The Highwaymen tour to promote the album was a success, playing to over 55,000 fans at the opening gig at the Houston Livestock Show and Rodeo, and the rest of the tour attracted near sell-out audiences despite Cash suffering from a broken jaw. There were rumours of clashing egos and flare-ups, in part fuelled by Kristofferson's penchant for sounding off on his political views and opposition to American foreign policy. While Kristofferson was honoured to be among the Highwaymen's ranks, he didn't shy away from expressing his political views on occasion – even though this risked displeasing the audience, not to mention members of the band and crew who reputedly held up signs saying, “That doesn’t go for me.” It rankled Jennings in particular, who revealed in the A&E's Kristofferson episode of Biography, “We came very close a couple of time to punching it out. I didn’t say he was all wrong, the main thing I was sayin’ was he shouldn't’ve been doin’ it onstage, especially with three other people on there who didn't share all of his thoughts.” In his 2015 autobiography My Life, Nelson dismisses the idea of rancor, writing “Rumors spread that Waylon, Johnny, Kris, and I were having ego problems and fighting like cats an dogs. The rumours were bullshit. We saw it as one nonstop transcontinental party…I don’t mean that we didn’t get a little cranky from time to time…For the most part, though, it was smooth sailing.”

==Reception==
Highwayman 2 spent 40 weeks on the country chart, peaking at number 4. AllMusic: "Country music's version of the Traveling Wilburys, the Highwaymen's second album clocks in at just under a mere 33 minutes and covers little new territory for the group of country legends.

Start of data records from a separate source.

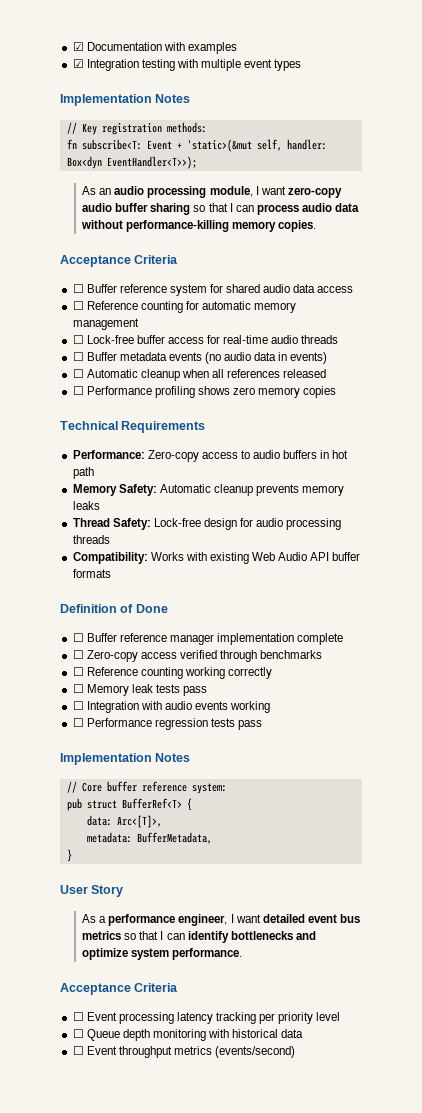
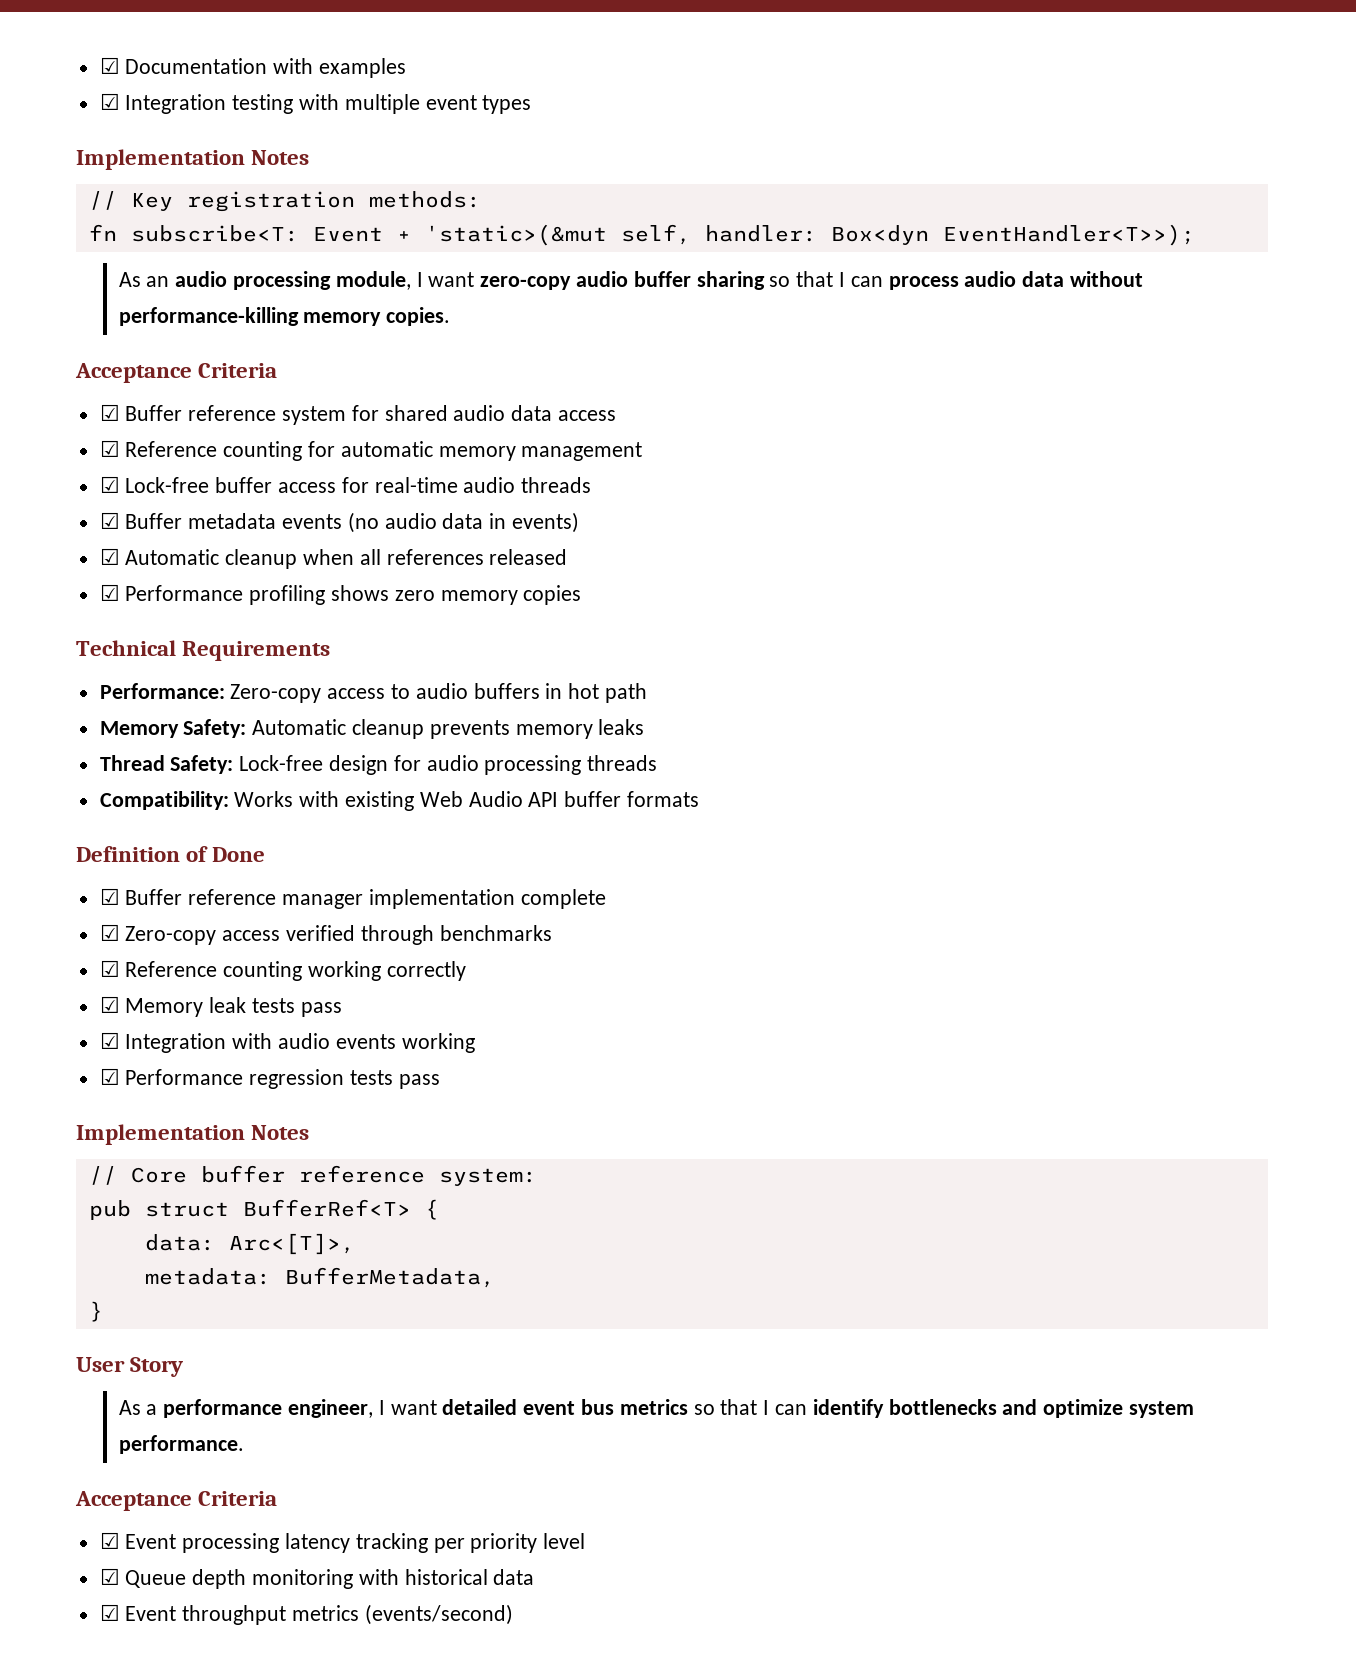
- ☐ Buffer reference system for shared audio data access
+ ☑ Buffer reference system for shared audio data access
- ☐ Reference counting for automatic memory management
+ ☑ Reference counting for automatic memory management
- ☐ Lock-free buffer access for real-time audio threads
+ ☑ Lock-free buffer access for real-time audio threads
- ☐ Buffer metadata events (no audio data in events)
+ ☑ Buffer metadata events (no audio data in events)
- ☐ Automatic cleanup when all references released
+ ☑ Automatic cleanup when all references released
- ☐ Performance profiling shows zero memory copies
+ ☑ Performance profiling shows zero memory copies
- ☐ Buffer reference manager implementation complete
+ ☑ Buffer reference manager implementation complete
- ☐ Zero-copy access verified through benchmarks
+ ☑ Zero-copy access verified through benchmarks
- ☐ Reference counting working correctly
+ ☑ Reference counting working correctly
- ☐ Memory leak tests pass
+ ☑ Memory leak tests pass
- ☐ Integration with audio events working
+ ☑ Integration with audio events working
- ☐ Performance regression tests pass
+ ☑ Performance regression tests pass
- ☐ Event processing latency tracking per priority level
+ ☑ Event processing latency tracking per priority level
- ☐ Queue depth monitoring with historical data
+ ☑ Queue depth monitoring with historical data
- ☐ Event throughput metrics (events/second)
+ ☑ Event throughput metrics (events/second)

Sadly, of the ten tracks, only six were penned by any of the members…Overall, Highwayman 2 features a decent set of rather uneventful songs, but only the most dedicated fan will find this album a necessity."

==Track listing==

| No. | Title | Writer(s) | Length |
|---|---|---|---|
| 1. | "Silver Stallion" | Lee Clayton | 3:12 |
| 2. | "Born and Raised in Black and White" | Don Cook, John Barlow Jarvis | 4:01 |
| 3. | "Two Stories Wide" | Willie Nelson | 2:35 |
| 4. | "We're All in Your Corner" | Bobby Emmons, Troy Seals | 3:04 |
| 5. | "American Remains" | Rivers Rutherford | 4:07 |
| 6. | "Anthem '84" | Kris Kristofferson | 2:43 |
| 7. | "Angels Love Bad Men" | Waylon Jennings, Roger Murrah | 3:33 |
| 8. | "Songs That Make a Difference" | Johnny Cash | 2:55 |
| 9. | "Living Legend" | Kristofferson | 3:59 |
| 10. | "Texas" | Nelson | 2:39 |

==Personnel==
The Highwaymen
- Willie Nelson - vocals, guitar
- Johnny Cash - vocals
- Waylon Jennings - vocals
- Kris Kristofferson - vocals
- Additional musicians
- Reggie Young - guitar
- Johnny Christopher - guitar
- Chips Moman - guitar
- Shawn Lane - guitar
- Mike Leech - bass
- Bobby Wood - keyboards
- Bobby Emmons - keyboards
- Gene Chrisman - drums
- Mickey Raphael - harmonica
- Robby Turner - steel guitar

===Additional personnel===
- Produced by: Chips Moman
- Recorded at Emerald Sound Studio, Nashville, TN, Three Alarm Recording Studio, Memphis, TN, and Pedernales Recording Studio, Speicewood, TX
- Mixed at 3-Alarms Recording Studio, Memphis, TN
- Engineers: Chips Moman and David Cherry
- Assistant Engineers: David Parker, Larry Greenhill, Howard Irving, Skip McQuinn, David Edney, and Eric Paul
- Additional Overdubs: Bobby Emmons, Chips Moman, Rivers Rutherford, Robbie Turner, Jack Powell, David Edney and Johnny Barringer
- Mastered by: Denny Purcell of Georgetown Masters, Nashville, TN
- Art Direction by: Bill Johnson and Rollow Welch
- Photography by: Jim McGuire

==Charts==

===Weekly charts===

| Chart (1990–1991) | Peak position |
|---|---|
| Australian Albums (ARIA) | 9 |
| US Billboard 200 | 79 |
| US Top Country Albums (Billboard) | 4 |

===Year-end charts===

| Chart (1990) | Position |
|---|---|
| US Top Country Albums (Billboard) | 26 |

==Certifications==

| Region | Certification | Certified units/sales |
| Australia (ARIA) | Platinum | 70,000^{^} |
^{^} Shipments figures based on certification alone.